■ Problem statement: Write the records out again exactly, leaving no images in.

Segment Start: Data to examine

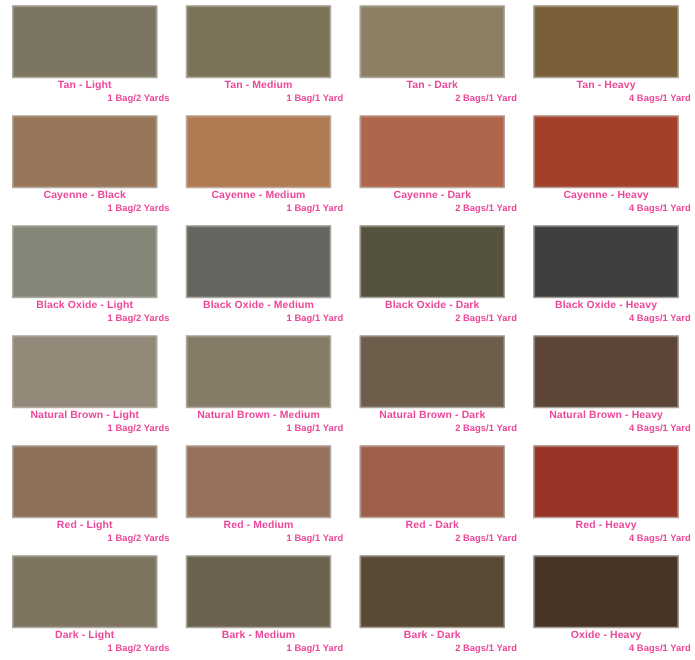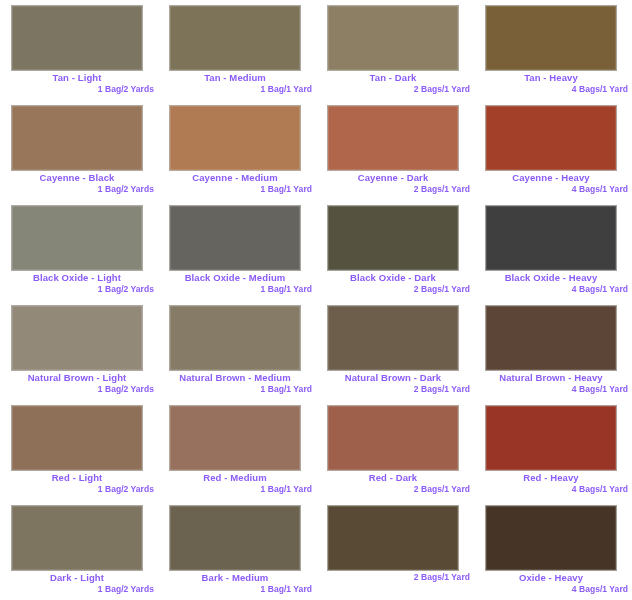--- a/index.html
+++ b/index.html
@@ -36,21 +36,21 @@
     box-sizing: border-box;
     border: 1px solid rgba(180,178,170,0.85);
     box-shadow: 0 0 0 0.5px rgba(255,255,255,0.25) inset;
   }
   .swatch-caption {
     position: absolute;
     left: 0;
     top: 72px;
     width: 154px;
     text-align: center;
-    color: #8b5cf6;
+    color: #ec4899;
   }
   .caption-name {
     display: block;
     font-size: 9.5px;
     font-weight: bold;
     line-height: 12px;
     letter-spacing: 0.1px;
     white-space: nowrap;
   }
   .caption-qty {
@@ -217,20 +217,21 @@
     <div class="swatch-cell">
       <div class="swatch-chip" style="background-color: rgb(107, 99, 80);"></div>
       <div class="swatch-caption">
         <span class="caption-name">Bark - Medium</span>
         <span class="caption-qty">1 Bag/1 Yard</span>
       </div>
     </div>
     <div class="swatch-cell">
       <div class="swatch-chip" style="background-color: rgb(88, 74, 52);"></div>
       <div class="swatch-caption">
+        <span class="caption-name">Bark - Dark</span>
         <span class="caption-qty">2 Bags/1 Yard</span>
       </div>
     </div>
     <div class="swatch-cell">
       <div class="swatch-chip" style="background-color: rgb(70, 53, 38);"></div>
       <div class="swatch-caption">
         <span class="caption-name">Oxide - Heavy</span>
         <span class="caption-qty">4 Bags/1 Yard</span>
       </div>
     </div>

Segment End: Data to examine

■ Answer to this problem:
--- a/index.html
+++ b/index.html
@@ -36,21 +36,21 @@
     box-sizing: border-box;
     border: 1px solid rgba(180,178,170,0.85);
     box-shadow: 0 0 0 0.5px rgba(255,255,255,0.25) inset;
   }
   .swatch-caption {
     position: absolute;
     left: 0;
     top: 72px;
     width: 154px;
     text-align: center;
-    color: #8b5cf6;
+    color: #ec4899;
   }
   .caption-name {
     display: block;
     font-size: 9.5px;
     font-weight: bold;
     line-height: 12px;
     letter-spacing: 0.1px;
     white-space: nowrap;
   }
   .caption-qty {
@@ -217,20 +217,21 @@
     <div class="swatch-cell">
       <div class="swatch-chip" style="background-color: rgb(107, 99, 80);"></div>
       <div class="swatch-caption">
         <span class="caption-name">Bark - Medium</span>
         <span class="caption-qty">1 Bag/1 Yard</span>
       </div>
     </div>
     <div class="swatch-cell">
       <div class="swatch-chip" style="background-color: rgb(88, 74, 52);"></div>
       <div class="swatch-caption">
+        <span class="caption-name">Bark - Dark</span>
         <span class="caption-qty">2 Bags/1 Yard</span>
       </div>
     </div>
     <div class="swatch-cell">
       <div class="swatch-chip" style="background-color: rgb(70, 53, 38);"></div>
       <div class="swatch-caption">
         <span class="caption-name">Oxide - Heavy</span>
         <span class="caption-qty">4 Bags/1 Yard</span>
       </div>
     </div>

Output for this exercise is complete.